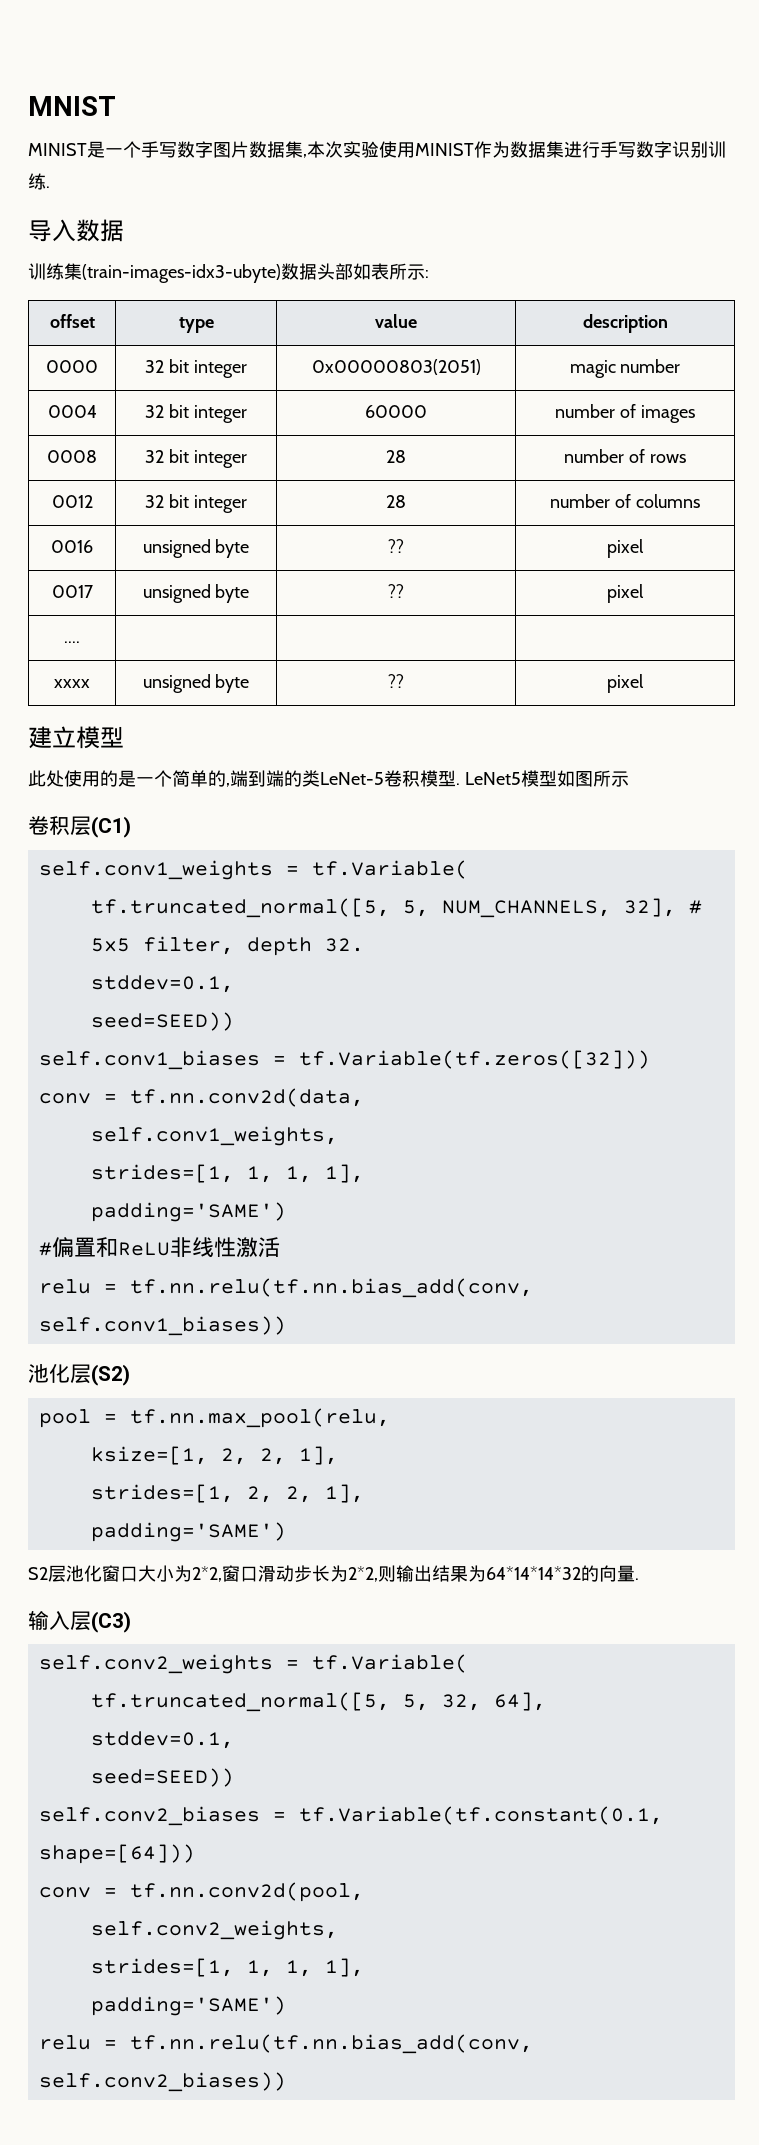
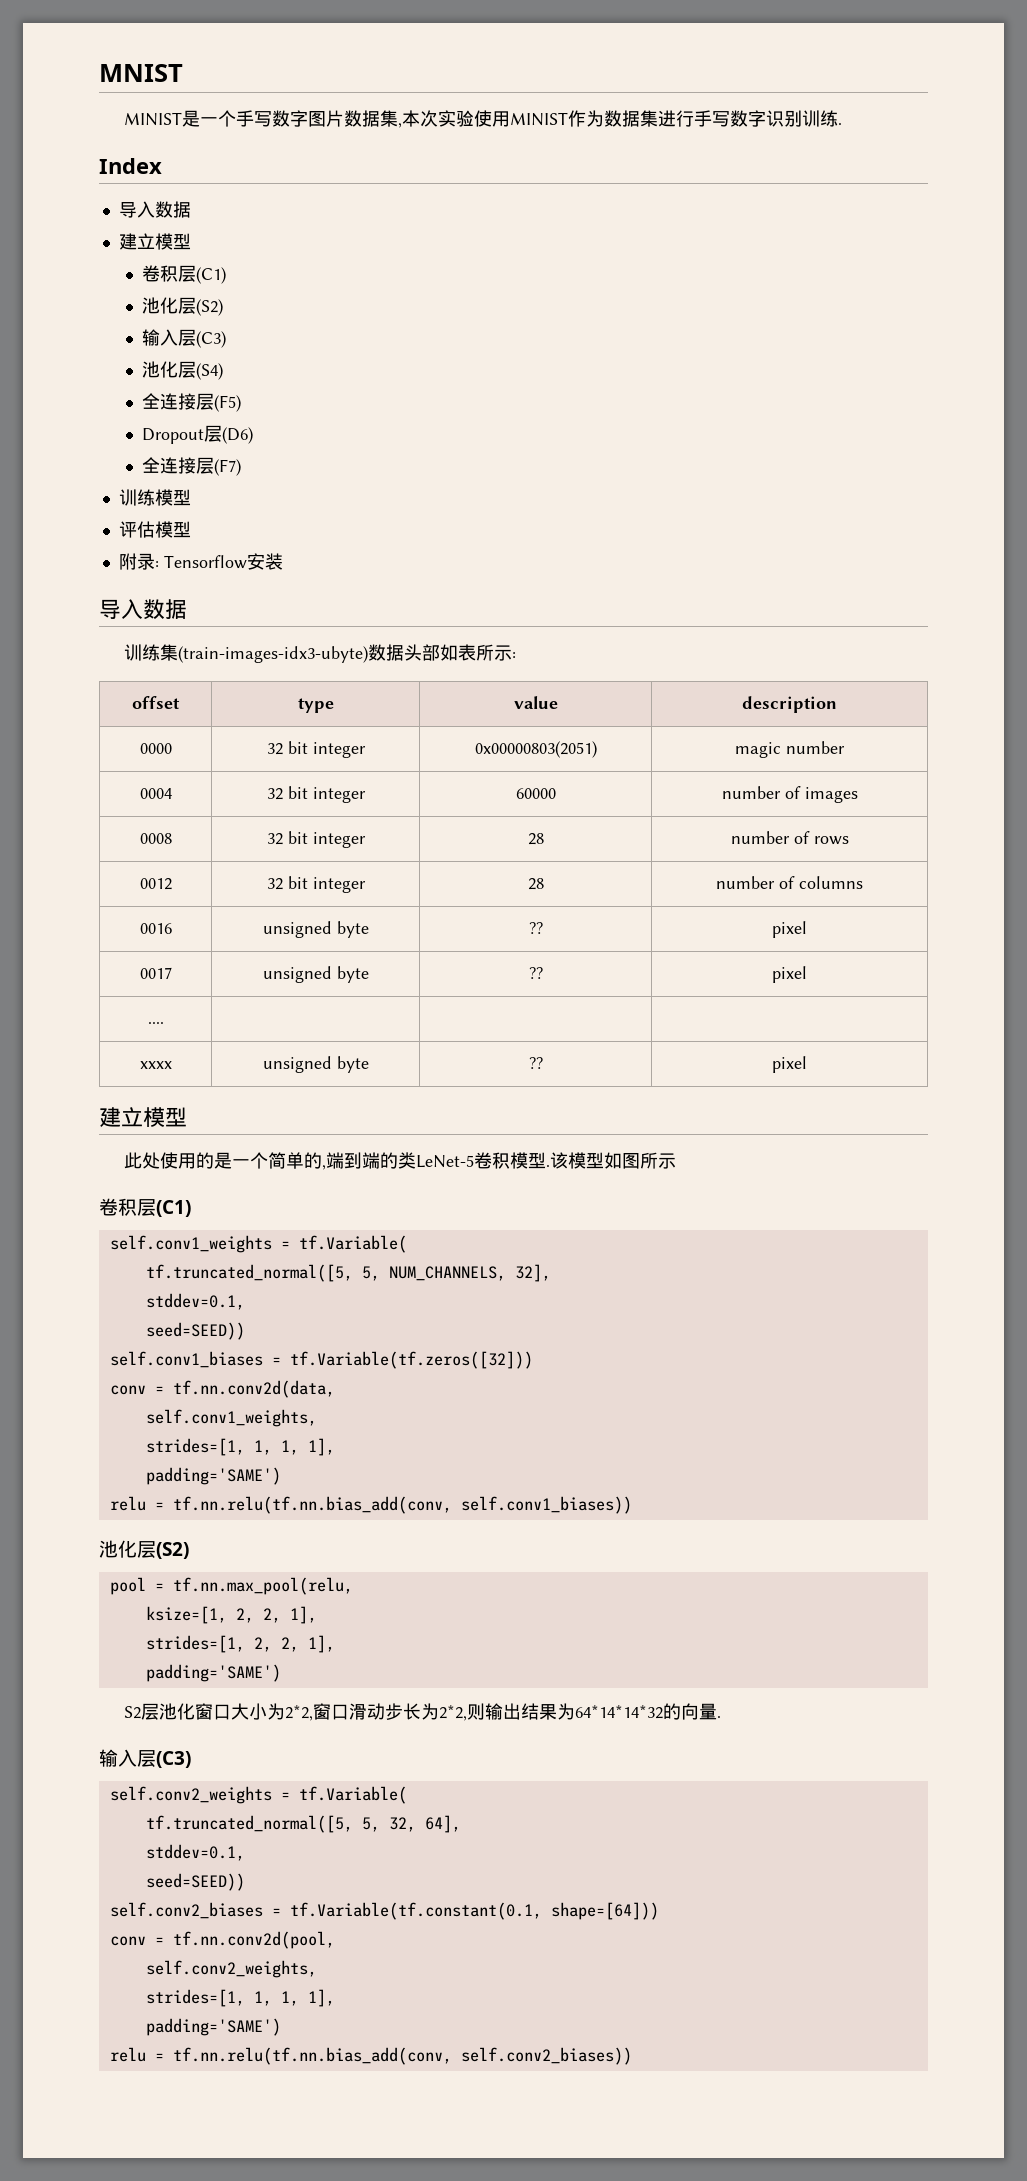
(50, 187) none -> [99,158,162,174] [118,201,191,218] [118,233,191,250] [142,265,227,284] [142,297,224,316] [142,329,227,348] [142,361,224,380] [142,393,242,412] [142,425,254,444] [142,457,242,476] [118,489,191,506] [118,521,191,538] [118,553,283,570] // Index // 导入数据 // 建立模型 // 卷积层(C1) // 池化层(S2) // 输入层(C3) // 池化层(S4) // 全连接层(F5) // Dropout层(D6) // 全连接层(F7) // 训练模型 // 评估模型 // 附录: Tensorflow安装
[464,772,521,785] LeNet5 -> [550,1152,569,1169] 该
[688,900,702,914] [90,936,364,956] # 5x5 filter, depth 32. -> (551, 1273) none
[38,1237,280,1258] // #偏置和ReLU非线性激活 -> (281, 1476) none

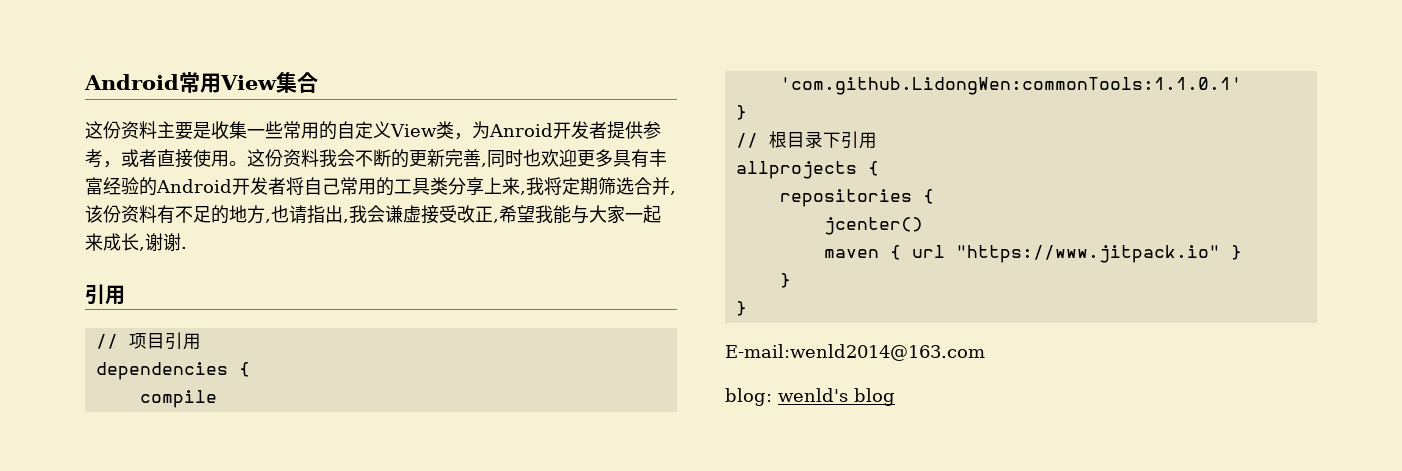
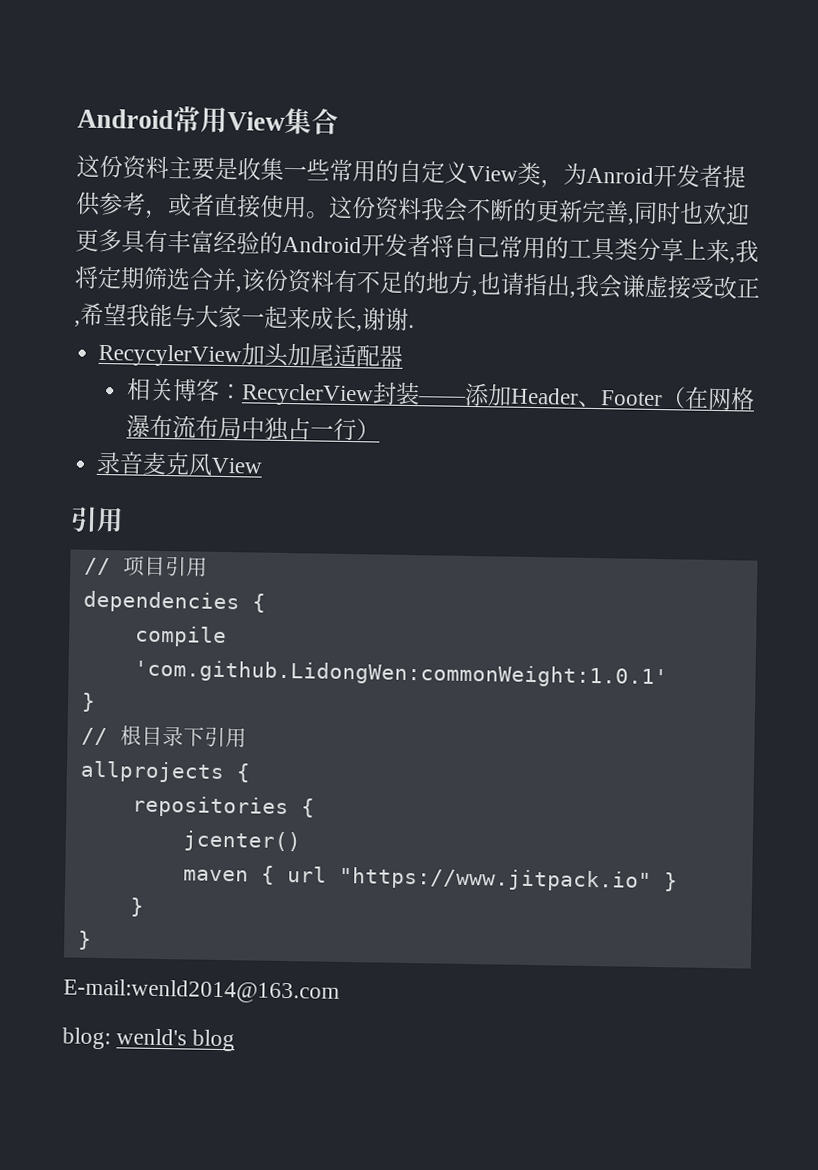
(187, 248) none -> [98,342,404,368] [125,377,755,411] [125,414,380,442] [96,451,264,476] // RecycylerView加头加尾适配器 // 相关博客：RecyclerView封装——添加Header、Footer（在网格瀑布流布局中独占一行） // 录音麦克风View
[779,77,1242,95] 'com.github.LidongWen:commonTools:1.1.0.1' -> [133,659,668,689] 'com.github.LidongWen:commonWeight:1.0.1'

# [What the exercise asks]
Quote every record above exactly, omitting any pictures they contain.

# [Answer to this problem]
(50, 187) none -> [99,158,162,174] [118,201,191,218] [118,233,191,250] [142,265,227,284] [142,297,224,316] [142,329,227,348] [142,361,224,380] [142,393,242,412] [142,425,254,444] [142,457,242,476] [118,489,191,506] [118,521,191,538] [118,553,283,570] // Index // 导入数据 // 建立模型 // 卷积层(C1) // 池化层(S2) // 输入层(C3) // 池化层(S4) // 全连接层(F5) // Dropout层(D6) // 全连接层(F7) // 训练模型 // 评估模型 // 附录: Tensorflow安装
[464,772,521,785] LeNet5 -> [550,1152,569,1169] 该
[688,900,702,914] [90,936,364,956] # 5x5 filter, depth 32. -> (551, 1273) none
[38,1237,280,1258] // #偏置和ReLU非线性激活 -> (281, 1476) none

(187, 248) none -> [98,342,404,368] [125,377,755,411] [125,414,380,442] [96,451,264,476] // RecycylerView加头加尾适配器 // 相关博客：RecyclerView封装——添加Header、Footer（在网格瀑布流布局中独占一行） // 录音麦克风View
[779,77,1242,95] 'com.github.LidongWen:commonTools:1.1.0.1' -> [133,659,668,689] 'com.github.LidongWen:commonWeight:1.0.1'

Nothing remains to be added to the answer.